Tuesday, April 6, 2010

George F. Will & Muddled Thinking About Education

George F. Will’s recent Sunday column neatly captures the muddled thinking of conservatives about education. Halfway through the column, Will states flat out that the overwhelmingly dominant factors behind different education outcomes are the characteristics of the households where the students live. The most important of those factors is family income.

If that point is correct, then the charter school movement and criticisms of teachers unions have nothing to do with improving education outcomes and closing achievement gaps. We would also not expect wholesale firing of the teachers at particular schools to be a solution. None of those changes affect family income or other key household characteristics.

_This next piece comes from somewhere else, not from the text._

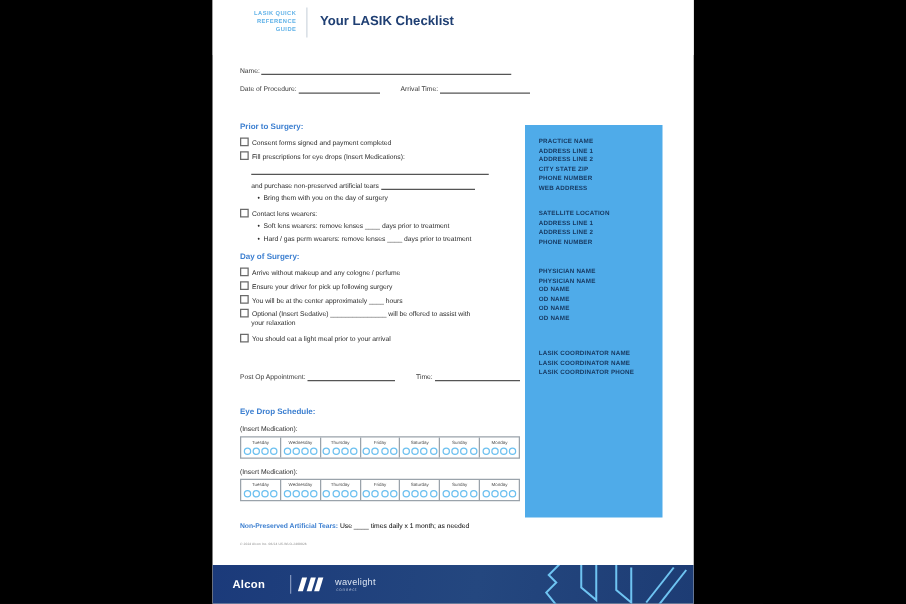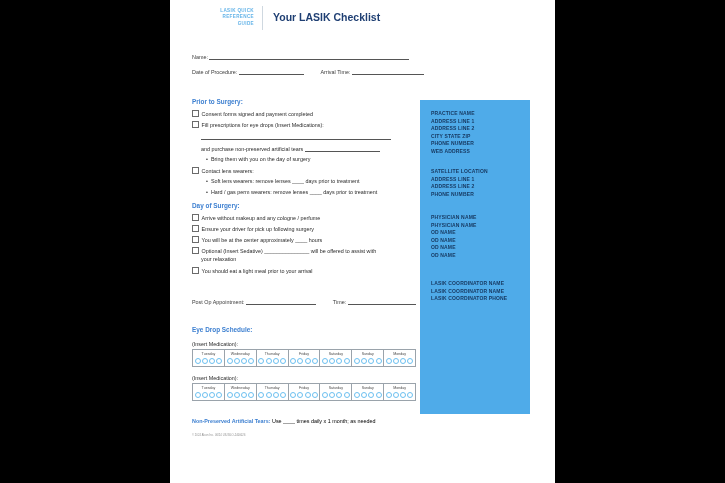"Your LASIK Checklist" .hdr { left: 17px -> 0 }
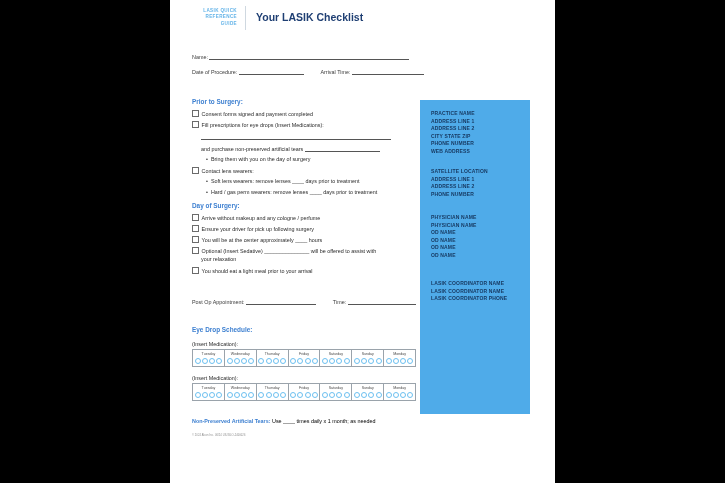"Alcon" div.foot { html: none -> <div> <div>Alcon</div> <div></div> <div> <i></i> <i></i> <i></i> </div> <div>wavelight</div> <div>connect</div> <svg> <g> <path></path> <path></path> <path></path> <path></path> <path></path> </g> </svg> </div> }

For a conservative, it is important to make that point about the vital link between family incomes and education outcomes. When progressive “do-gooders” advocate government programs, conservatives attack them as out of touch with reality. For conservatives, education is all about personal responsibility at the family level, not at the neighborhood or community level. Progressives say it takes a village to raise a child, while conservatives seem to think it takes an idiot to support a village.

So, at the halfway point of the column, Will is on familiar ground with conservative thinking.

By the end of Will’s column, he pivots and labels Education Secretary Arne Duncan a “Mrs. Jellyby” for blocking a school voucher program in Washington, DC. Will states flat out that Democrats are to blame for preventing children from low-income households being able to escape “execrable” schools. Will is certain that those children, regardless of their household characteristics, would achieve academic success by simply changing schools.

For a conservative, it is important to argue that incompetent teachers and administrators are the predominant cause of low test scores. When progressives defend public schools and teachers unions, conservatives attack them as oppressive special interests.

Income inequality is the villain of paragraph five, while institutionally bad schools are the villain of paragraph 9 in Will’s column. It is worth remembering that these contrary ideas are not espoused by rival camps within the conservative movement. They are contradictory ideas put forth by the same individuals, at the same time, without any awareness of the irony.

Will and many conservatives support charter schools and oppose government programs and teachers unions on the basis of their political principles. It is a shame that their principles themselves fail to adhere to any principle of logical consistency. Whether we should blame their muddled thinking on the poor quality of their education or on their family income level, I will leave for others to determine.